= Activity =
Would you print the data below exactly, leaving out every picture?

= Extracted material =
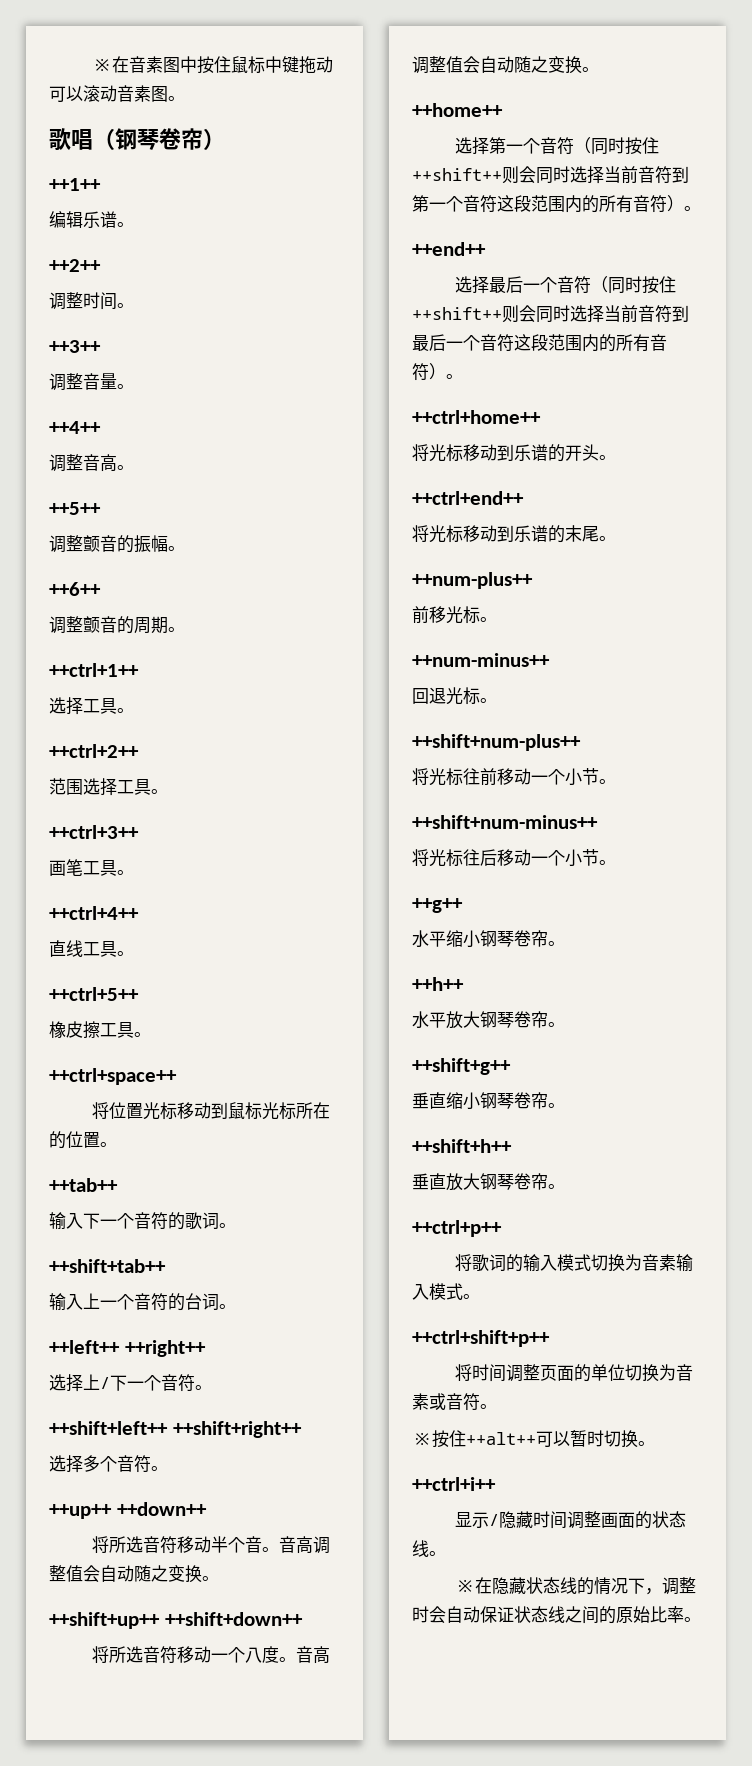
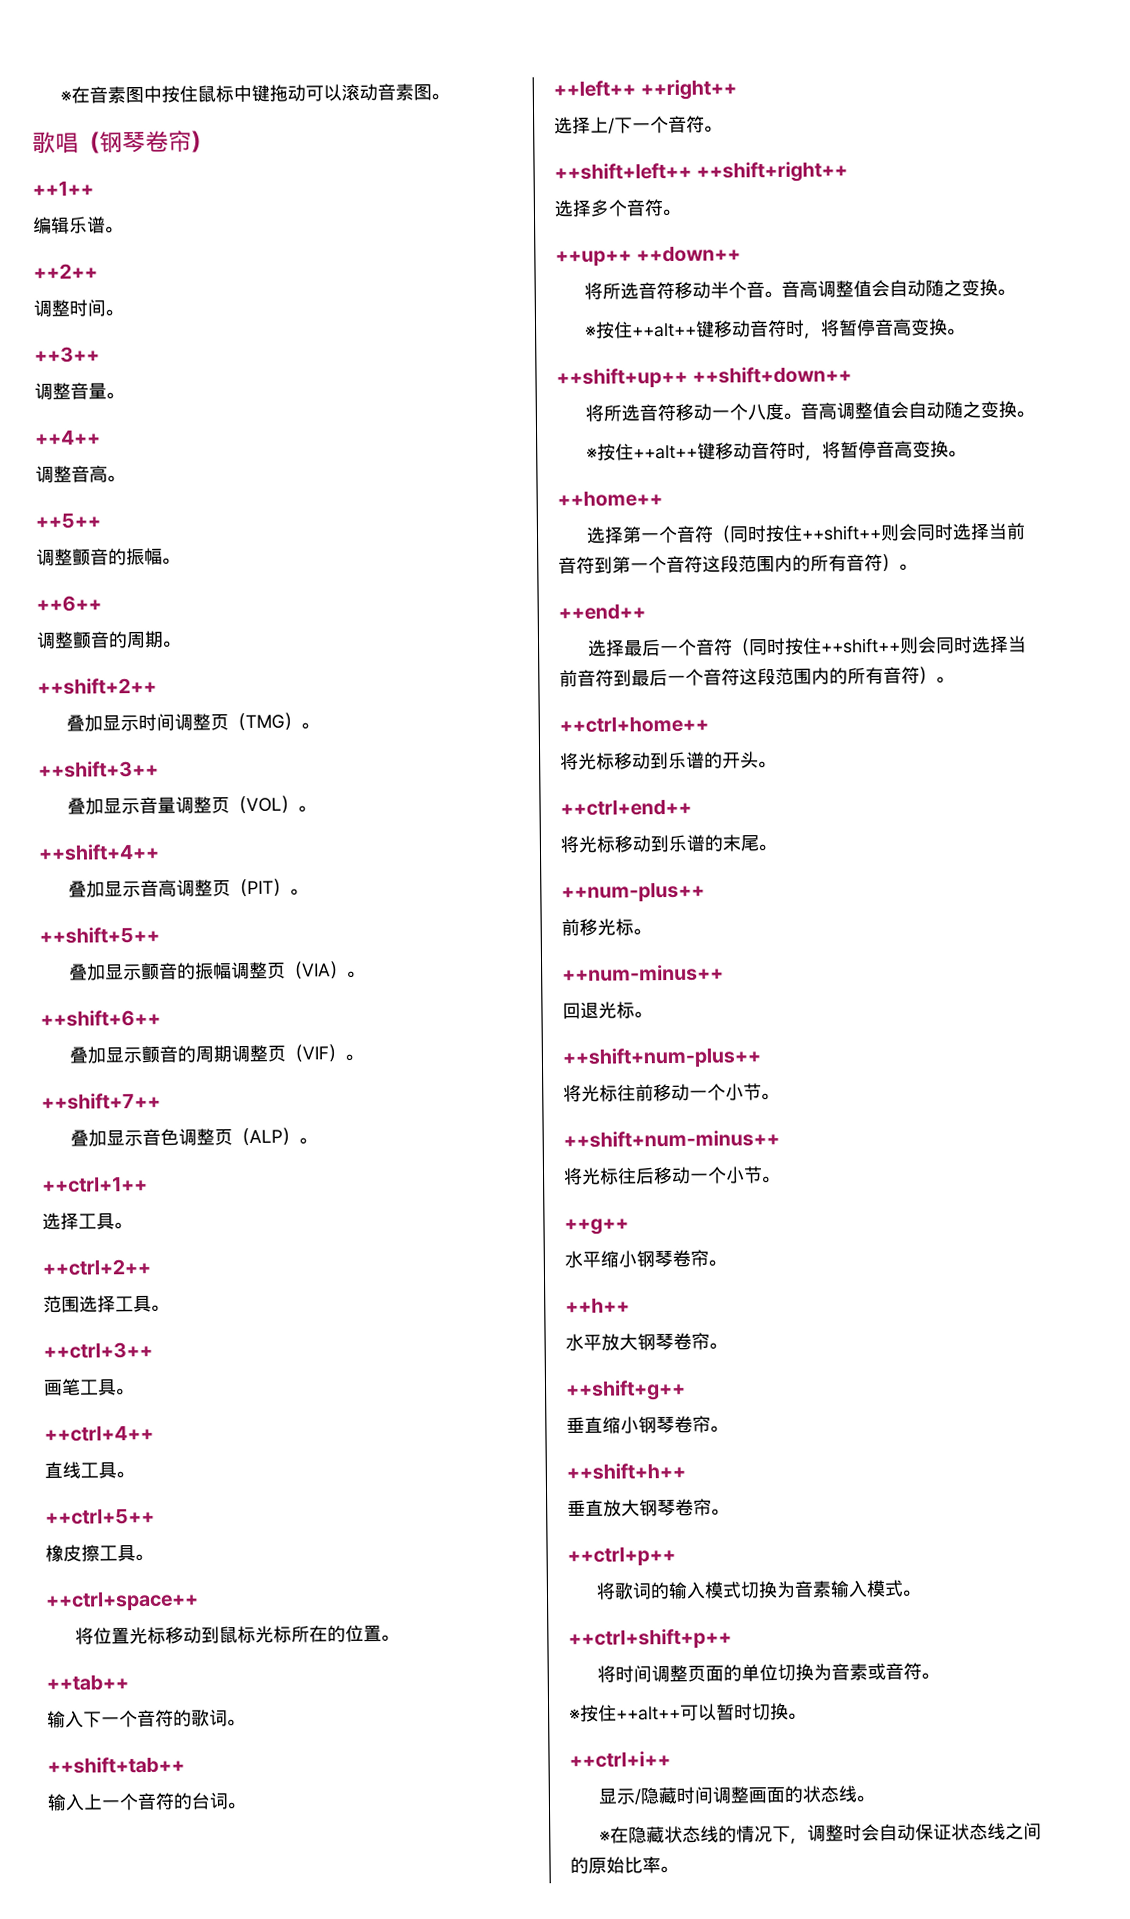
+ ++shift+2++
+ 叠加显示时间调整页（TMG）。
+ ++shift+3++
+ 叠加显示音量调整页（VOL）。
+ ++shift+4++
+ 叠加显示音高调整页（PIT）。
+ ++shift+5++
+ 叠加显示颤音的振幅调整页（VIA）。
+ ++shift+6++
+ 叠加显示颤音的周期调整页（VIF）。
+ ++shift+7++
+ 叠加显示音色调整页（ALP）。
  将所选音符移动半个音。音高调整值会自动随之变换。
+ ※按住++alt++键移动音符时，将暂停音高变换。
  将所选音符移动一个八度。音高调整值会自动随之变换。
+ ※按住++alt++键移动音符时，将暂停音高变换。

= Solution for this task =
+ ++shift+2++
+ 叠加显示时间调整页（TMG）。
+ ++shift+3++
+ 叠加显示音量调整页（VOL）。
+ ++shift+4++
+ 叠加显示音高调整页（PIT）。
+ ++shift+5++
+ 叠加显示颤音的振幅调整页（VIA）。
+ ++shift+6++
+ 叠加显示颤音的周期调整页（VIF）。
+ ++shift+7++
+ 叠加显示音色调整页（ALP）。
  将所选音符移动半个音。音高调整值会自动随之变换。
+ ※按住++alt++键移动音符时，将暂停音高变换。
  将所选音符移动一个八度。音高调整值会自动随之变换。
+ ※按住++alt++键移动音符时，将暂停音高变换。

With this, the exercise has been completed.